*Task objective*:
Copy out the lines of the records below, and only those lines, from the one with "- 성경2PPT는 성경" through the one with "- 성경2PPT는 템플릿을", exactly as they appear.

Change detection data
※ ※ ※
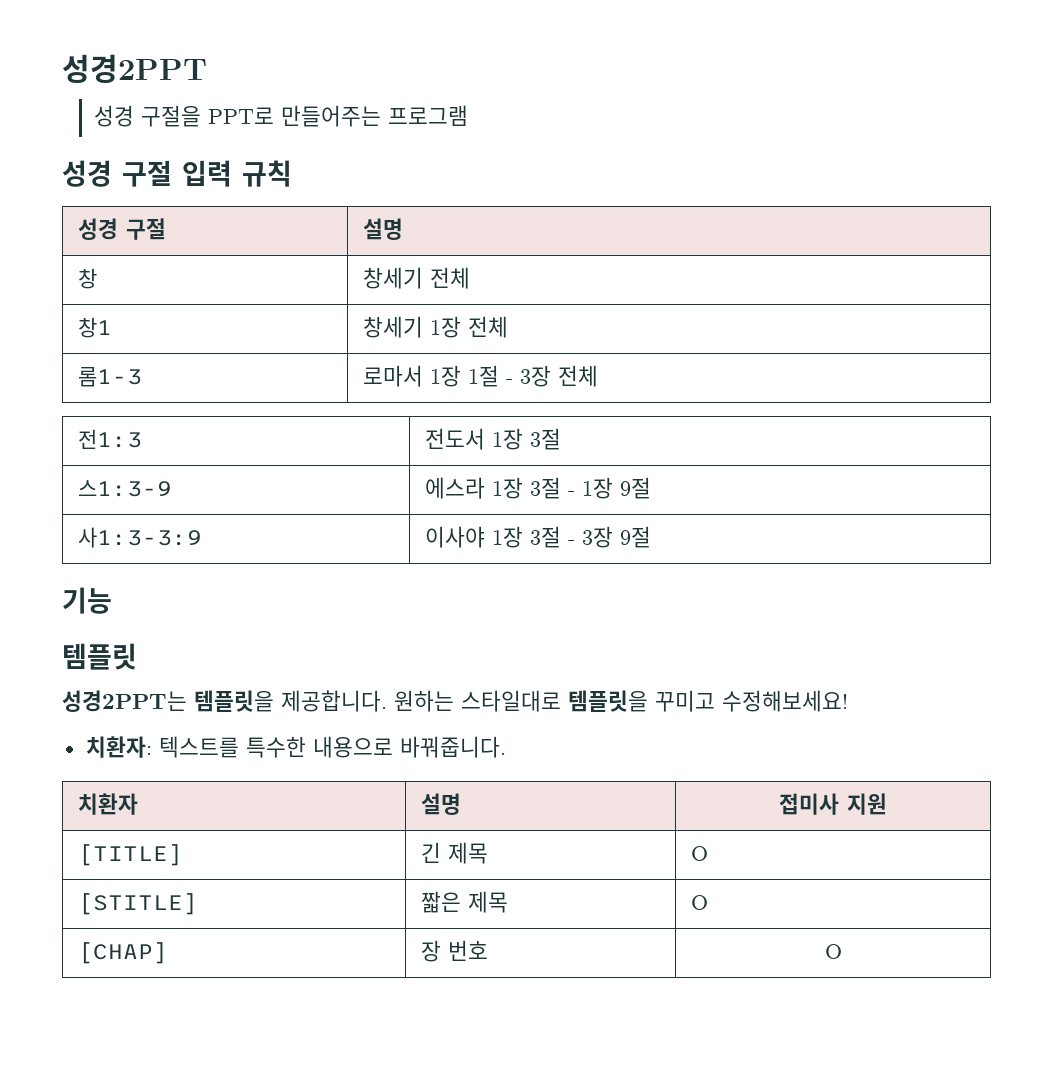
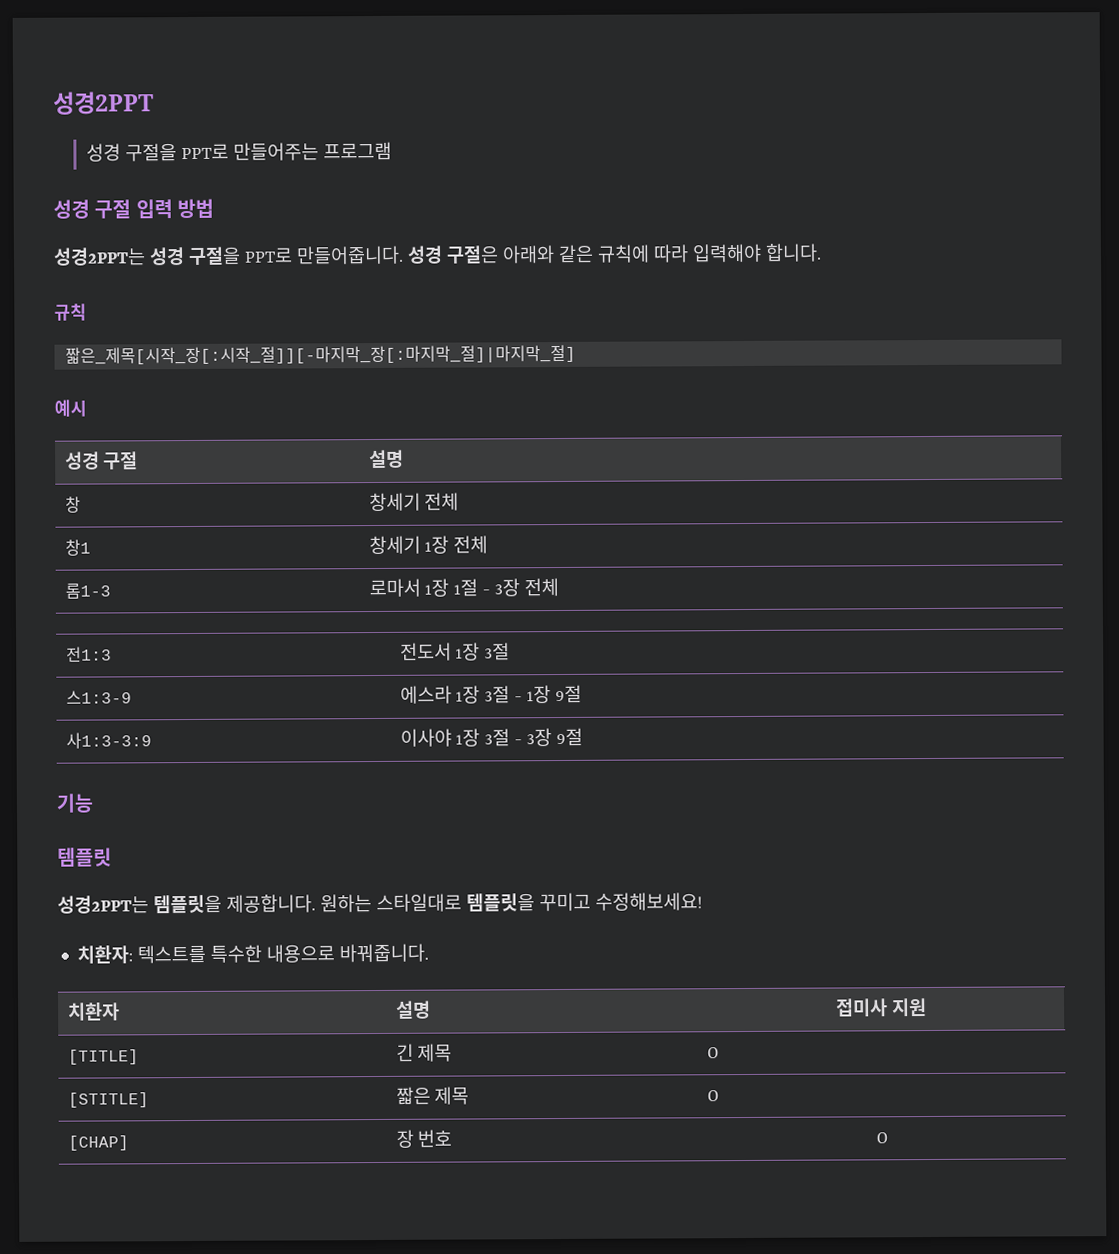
- 성경 구절 입력 규칙
+ 성경 구절 입력 방법
+ 성경2PPT는 성경 구절을 PPT로 만들어줍니다. 성경 구절은 아래와 같은 규칙에 따라 입력해야 합니다.
+ 규칙
+ 짧은_제목[시작_장[:시작_절]][-마지막_장[:마지막_절]|마지막_절]
+ 예시

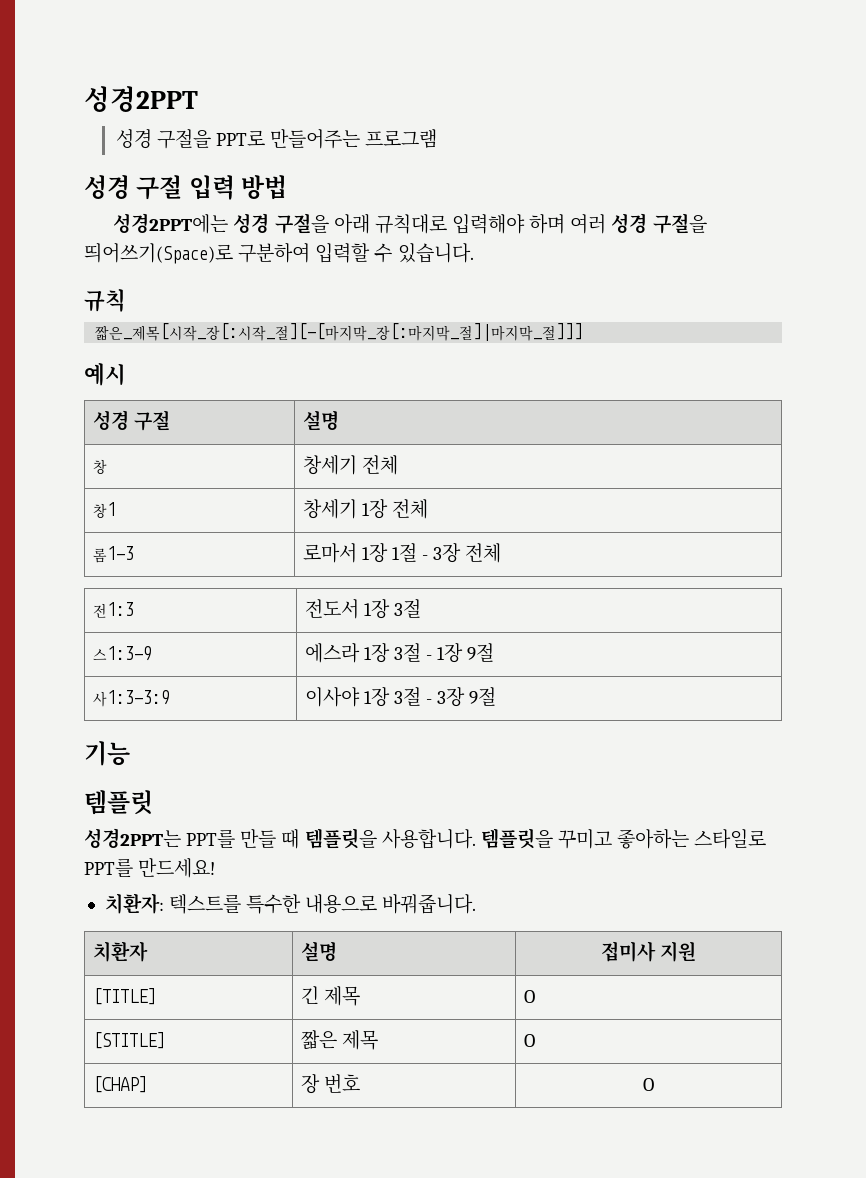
- 성경2PPT는 성경 구절을 PPT로 만들어줍니다. 성경 구절은 아래와 같은 규칙에 따라 입력해야 합니다.
+ 성경2PPT에는 성경 구절을 아래 규칙대로 입력해야 하며 여러 성경 구절을 띄어쓰기(Space)로 구분하여 입력할 수 있습니다.
- 짧은_제목[시작_장[:시작_절]][-마지막_장[:마지막_절]|마지막_절]
+ 짧은_제목[시작_장[:시작_절][-[마지막_장[:마지막_절]|마지막_절]]]
- 성경2PPT는 템플릿을 제공합니다. 원하는 스타일대로 템플릿을 꾸미고 수정해보세요!
+ 성경2PPT는 PPT를 만들 때 템플릿을 사용합니다. 템플릿을 꾸미고 좋아하는 스타일로 PPT를 만드세요!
※ ※ ※
*Task output*:
- 성경2PPT는 성경 구절을 PPT로 만들어줍니다. 성경 구절은 아래와 같은 규칙에 따라 입력해야 합니다.
+ 성경2PPT에는 성경 구절을 아래 규칙대로 입력해야 하며 여러 성경 구절을 띄어쓰기(Space)로 구분하여 입력할 수 있습니다.
- 짧은_제목[시작_장[:시작_절]][-마지막_장[:마지막_절]|마지막_절]
+ 짧은_제목[시작_장[:시작_절][-[마지막_장[:마지막_절]|마지막_절]]]
- 성경2PPT는 템플릿을 제공합니다. 원하는 스타일대로 템플릿을 꾸미고 수정해보세요!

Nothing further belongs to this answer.